The calculator uses a simple linear growth proportion. It divides the puppy's current weight by its age in weeks to find a weekly growth rate, then multiplies by 52 (the number of weeks in a year) to project a full-year adult weight:

$$\text{Adult Weight (lb)} = \frac{\text{Puppy Weight}}{\text{Age in Weeks}} \times 52$$

The resulting weight then determines the category: under 25 lb is small, 25–50 lb is medium, and over 50 lb is large.

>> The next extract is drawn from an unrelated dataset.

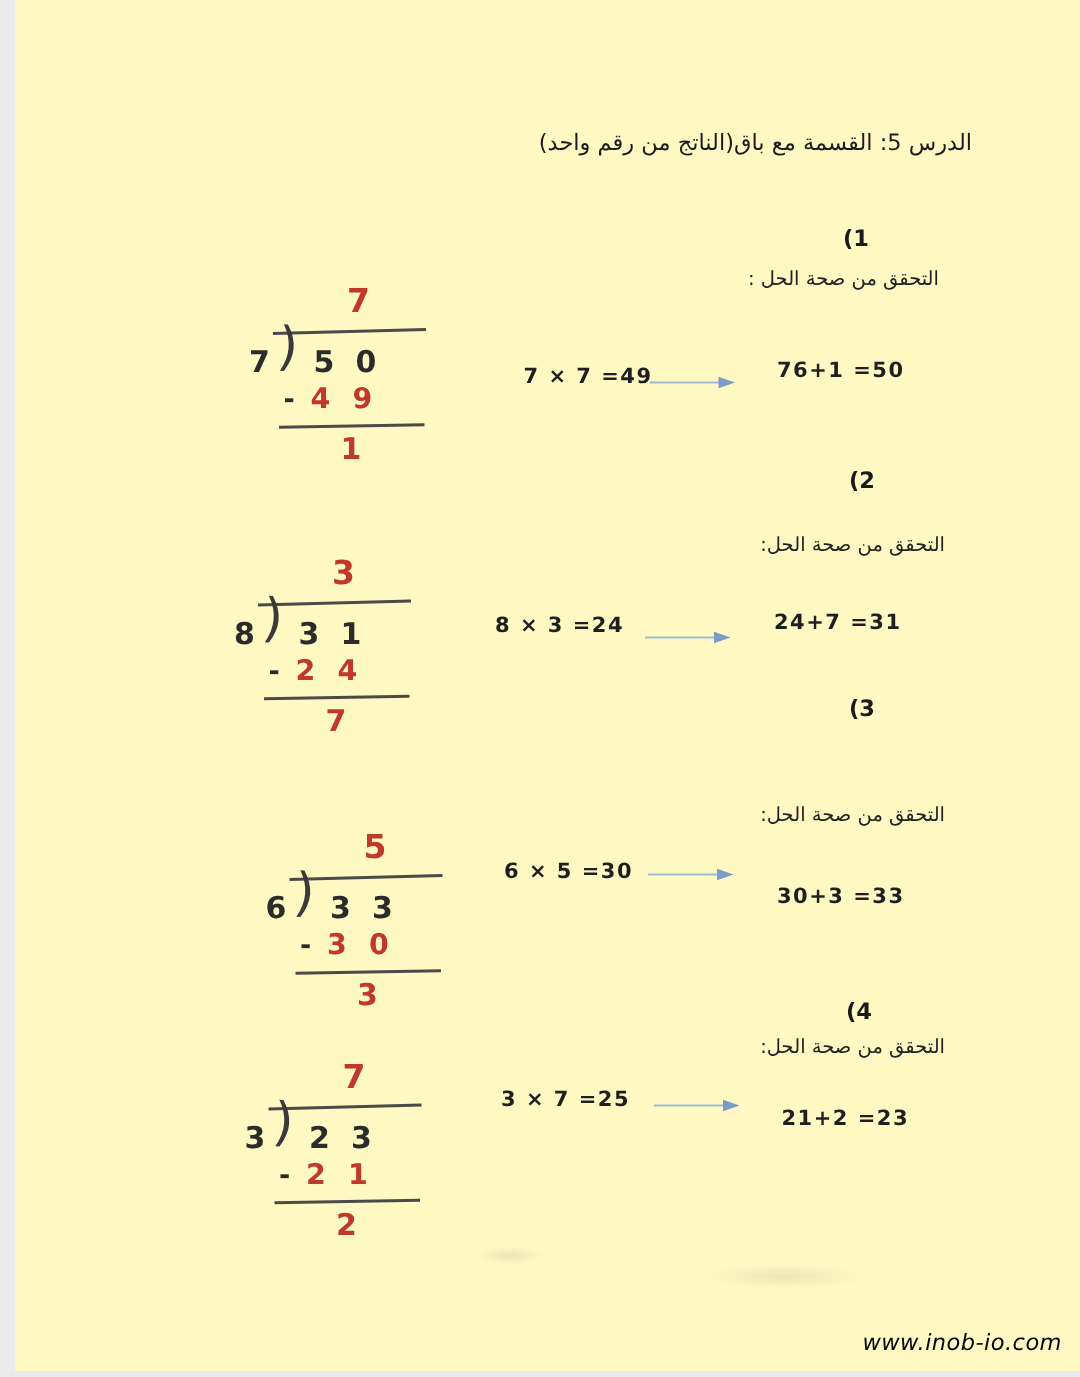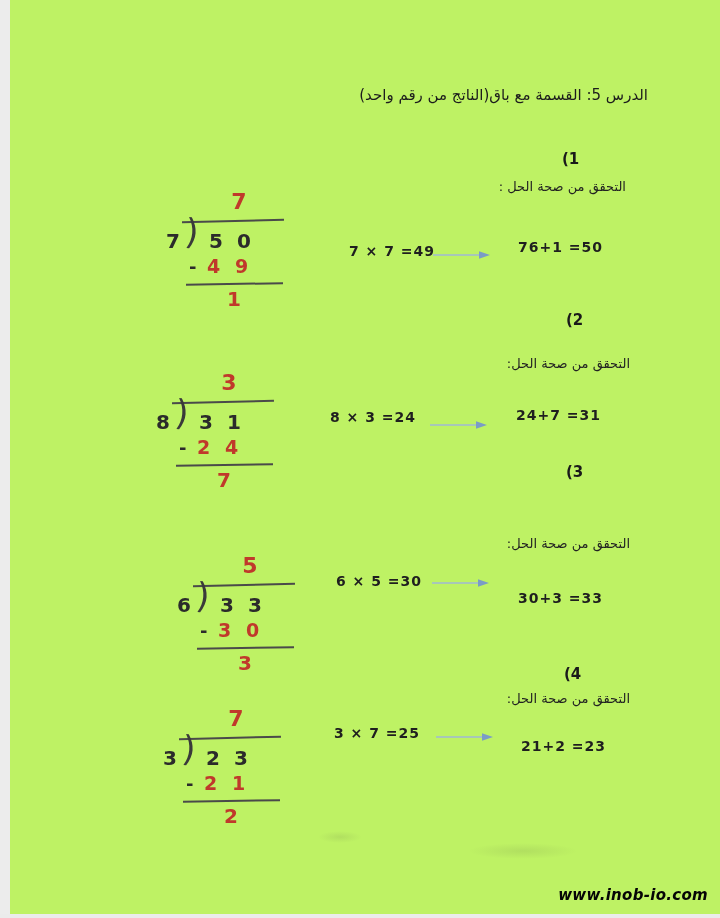"الدرس 5: القسمة مع باق(الناتج" #page { background: #bef264 -> #fef9c3 }
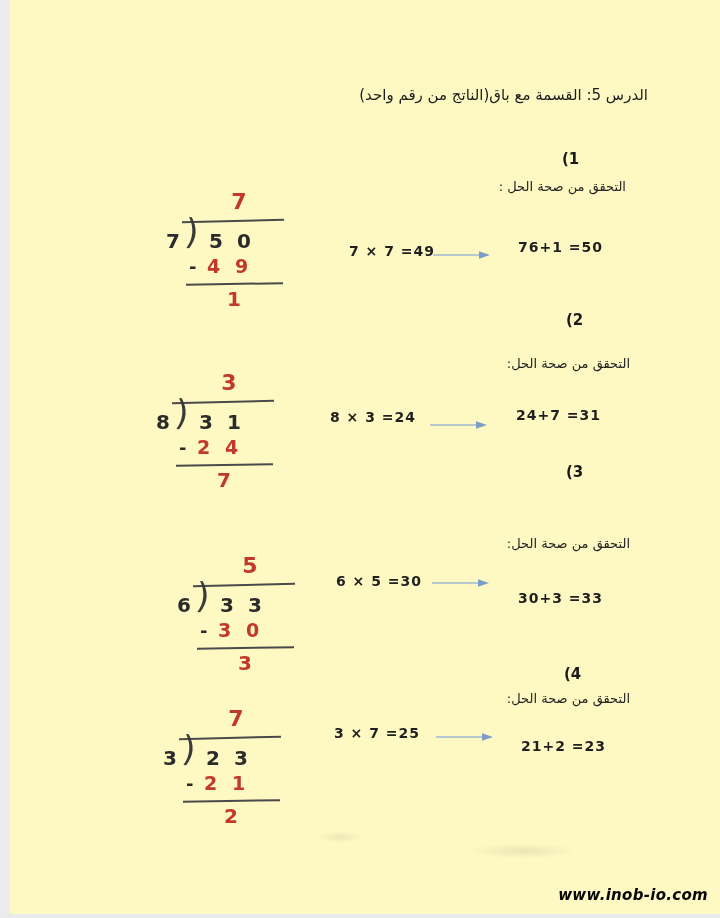"www.inob-io.com" .watermark { font-weight: bold -> normal }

Diagram showing puppy weight divided by age in weeks multiplied by 52 to estimate adult weight
The formula scales current puppy weight up to a full-year (52-week) adult estimate.

Worked Example

Suppose your puppy weighs 5 lb at 12 weeks old. The calculation is: $$\left(\frac{5}{12}\right) \times 52 = 0.4167 \times 52 \approx 21.7 \text{ lb}.$$ Since 21.7 lb is below 25 lb, the dog falls into the Small size category.

FAQ

How accurate is this estimate? It is a rough projection based on linear growth. Real growth slows over time, so treat the result as a ballpark, not a guarantee.

When should I measure my puppy? Mid-puppyhood (roughly 14–20 weeks) tends to give the most representative estimate for many breeds.

Does breed matter? Yes. Toy breeds finish growing earlier while giant breeds keep growing for 18–24 months, so breed-specific charts may be more precise for those dogs.